Why shouldn’t the Fairtrade principle be applied to all British food producers?

A record going back to 1999 reports that MP Lindsay Hoyle (now the Speaker) initiated EDM 166: Farmgate Prices, calling on the Government to work with supermarkets to ensure that UK dairy farmers have a minimum farmgate price set for milk.

Ten years ago the Farmers Weekly reported that PM David Cameron said farmers should get a fair deal for the food they produce, adding that there have been many complaints from farmers about the aggressive behaviour of supermarkets. As a FAIR TRADE MILK Facebook entry says: Give farmers Fair prices for MILK

Tessa Munt, when MP for Wells (Somerset), decided to investigate a Fairtrade milk scheme for UK dairy farmers (link to her website article now down).

She pointed out that the Fairtrade Foundation currently works to support farmers in the developing world to ensure that they get a fair price for their products, but there is clearly a need to do the same ‘at home’ in the UK. Tessa said:

“I have spoken previously about how vitally important it is to keep dairy farming alive and to make sure our farmers get a fair price for their products.  As a nation, we should concentrate on food security and be able to feed ourselves.  I really believe a Fairtrade milk scheme would be an effective way to ensure that the farmers are protected and the consumer knows at a glance that he or she is supporting British farming when shopping for milk or milk products” 

A Moseley correspondent found a good link to a shorter article which also contains an effective video.

Hazel Paterson’s article in the Metro pointed out that if one strolls down any supermarket aisle, Fairtrade items like bananas from Columbia, coffee from Indonesia and chocolate from Ecuador on the shelves can be seen – then stroll down the chilled dairy aisle and see litres and litres of cut price milk – four pints for just £1.10 in Asda.

She reminds us that dairy farmers were protected by the Milk Marketing Board which set the price of milk paid to farmers and ensured a fair price at the gate which meant a fair price on the shelves.
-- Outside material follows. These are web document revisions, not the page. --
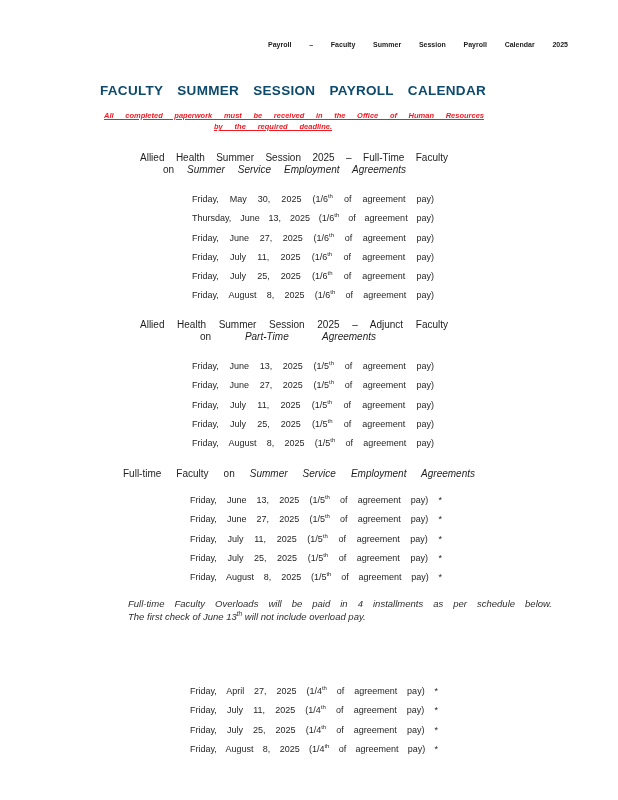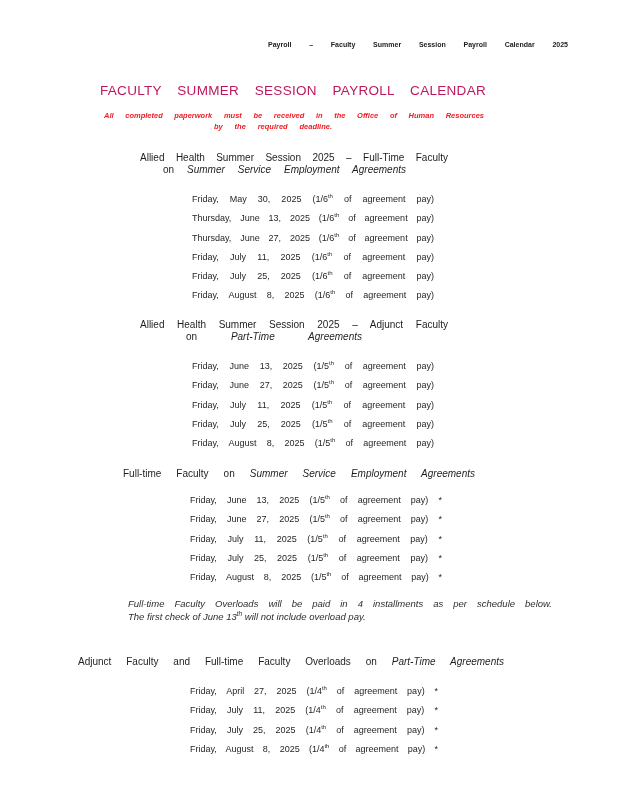--- a/index.html
+++ b/index.html
@@ -9,7 +9,7 @@
   .running-header{position:absolute;left:268px;top:41px;width:300px;
         font-size:7px;font-weight:700;color:#1c1c1c;}
   .title{position:absolute;left:100px;top:83px;width:386px;
-        font-size:13.5px;font-weight:400;letter-spacing:.3px;color:#be185d;}
+        font-size:13.5px;font-weight:700;letter-spacing:.3px;color:#0c4a6e;}
   .notice{position:absolute;font-style:italic;font-weight:700;font-size:7.5px;
         color:var(--red,#ee1c25);}
   .n1{left:104px;top:111px;width:380px;}

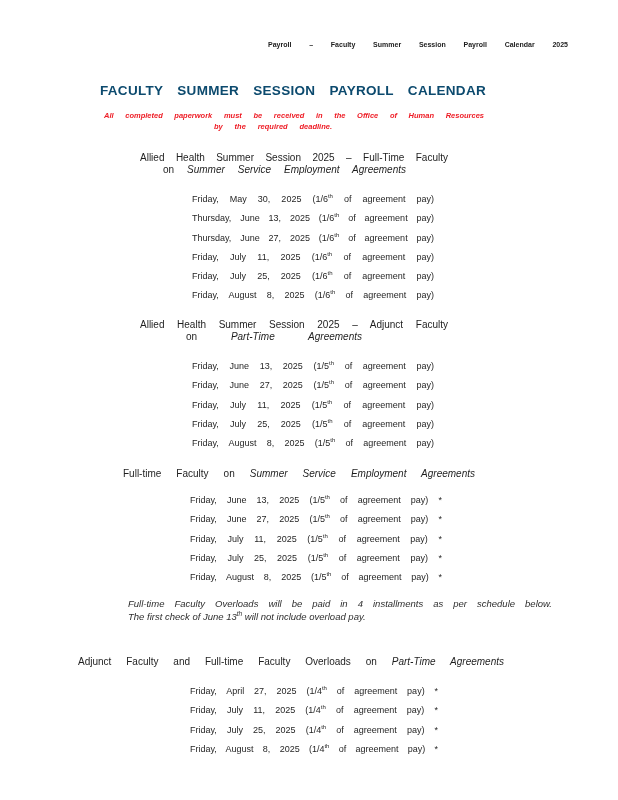--- a/index.html
+++ b/index.html
@@ -11,7 +11,7 @@
   .title{position:absolute;left:100px;top:83px;width:386px;
         font-size:13.5px;font-weight:700;letter-spacing:.3px;color:#0c4a6e;}
   .notice{position:absolute;font-style:italic;font-weight:700;font-size:7.5px;
-        color:var(--red,#ee1c25);}
+        color:var(--red,#ee1c25);text-decoration:underline;}
   .n1{left:104px;top:111px;width:380px;}
   .n2{left:214px;top:122px;width:118px;}
   .h{position:absolute;font-size:10px;font-weight:400;color:#1e1e1e;}

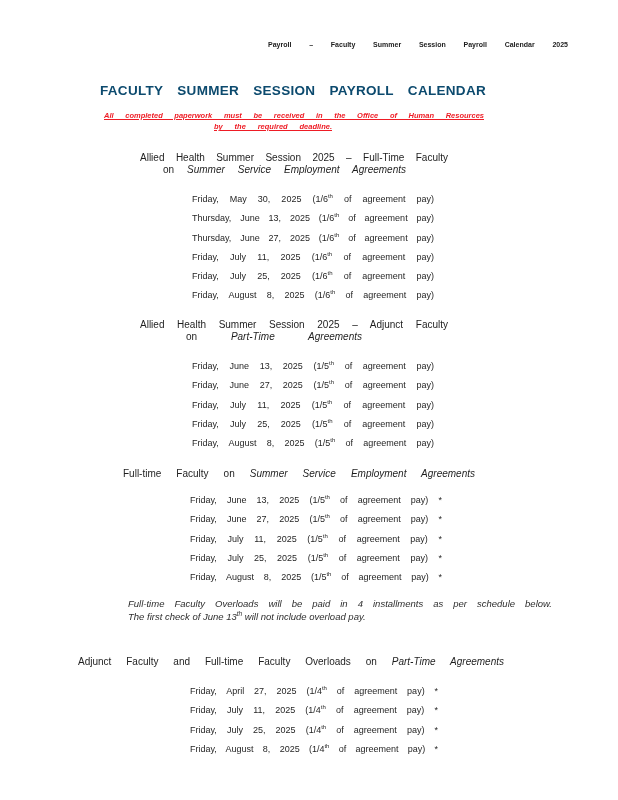--- a/index.html
+++ b/index.html
@@ -50,7 +50,7 @@
   <div class="rows r0">
     <div class="row jline"><span>Friday, May 30, 2025 (1/6</span><sup>th</sup><span> of agreement pay)</span></div>
     <div class="row jline"><span>Thursday, June 13, 2025 (1/6</span><sup>th</sup><span> of agreement pay)</span></div>
-    <div class="row jline"><span>Thursday, June 27, 2025 (1/6</span><sup>th</sup><span> of agreement pay)</span></div>
+    <div class="row jline"><span>Friday, June 27, 2025 (1/6</span><sup>th</sup><span> of agreement pay)</span></div>
     <div class="row jline"><span>Friday, July 11, 2025 (1/6</span><sup>th</sup><span> of agreement pay)</span></div>
     <div class="row jline"><span>Friday, July 25, 2025 (1/6</span><sup>th</sup><span> of agreement pay)</span></div>
     <div class="row jline"><span>Friday, August 8, 2025 (1/6</span><sup>th</sup><span> of agreement pay)</span></div>

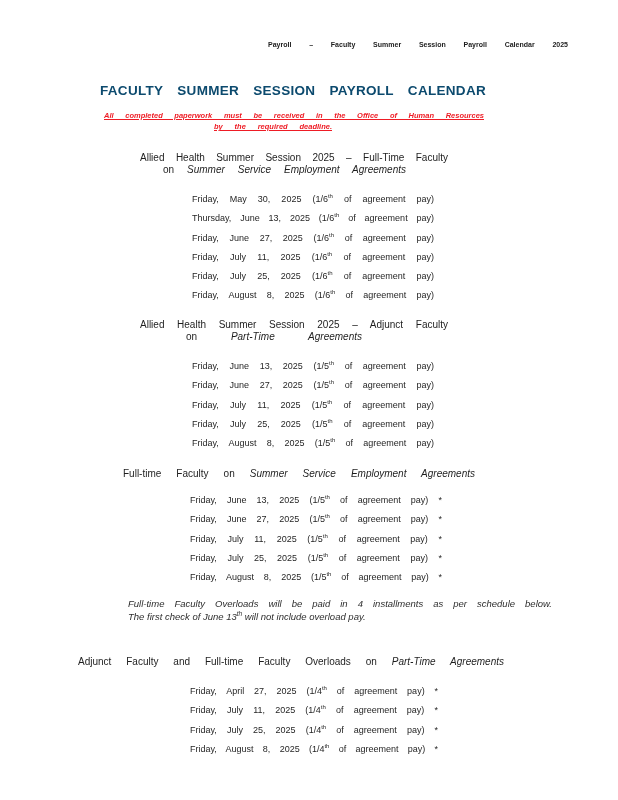--- a/index.html
+++ b/index.html
@@ -19,7 +19,7 @@
   .s0h1{left:140px;top:152px;width:308px;}
   .s0h2{left:163px;top:164px;width:243px;}
   .s1h1{left:140px;top:319px;width:308px;}
-  .s1h2{left:186px;top:331px;width:176px;}
+  .s1h2{left:200px;top:331px;width:176px;}
   .s2h1{left:123px;top:468px;width:352px;}
   .s3h1{left:78px;top:656px;width:426px;}
   .rows{position:absolute;}

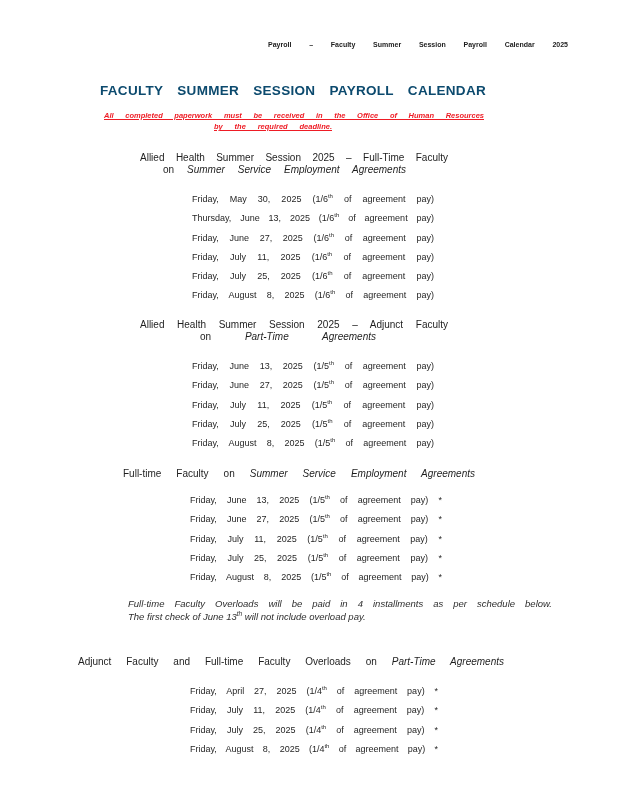--- a/index.html
+++ b/index.html
@@ -80,7 +80,6 @@
     <div><span>The first check of June 13</span><sup>th</sup><span> will not include overload pay.</span></div>
   </div>
 
-  <div class="h jline s3h1"><span>Adjunct Faculty and Full-time Faculty Overloads on</span> <span class="it">Part-Time Agreements</span></div>
   <div class="rows r3">
     <div class="row jline"><span>Friday, April 27, 2025 (1/4</span><sup>th</sup><span> of agreement pay) *</span></div>
     <div class="row jline"><span>Friday, July 11, 2025 (1/4</span><sup>th</sup><span> of agreement pay) *</span></div>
After the government abolished it, it was divided into several processors who could choose what price they paid the farmers.

For years many British dairy farmers have been going out of business and if the others don’t get a fair price, the well managed pastures and meadow will be replaced by the arable land required to grow cattle feed and huge farms with massive slurry lakes containing gallons and gallons of the waste that they produce.

At the end of May last year, the Times and Financial Times reported that the Co-operative Group raised £300 million from a bond issue sold only to institutional investors guaranteeing them 5% interest. Meanwhile many of their British dairy farmers were being offered a price which makes milk production ‘financially unviable’.

There has been no indication that the minister, George Eustice, who was not well-received at the NFU conference in Birmingham earlier this month, has any awareness of this short-sighted and unjust situation.

Year after year government, the co-operative movement and the Fairtrade Foundation ignore British farmers and all those who want to put fairly traded milk in their Fairtrade coffee.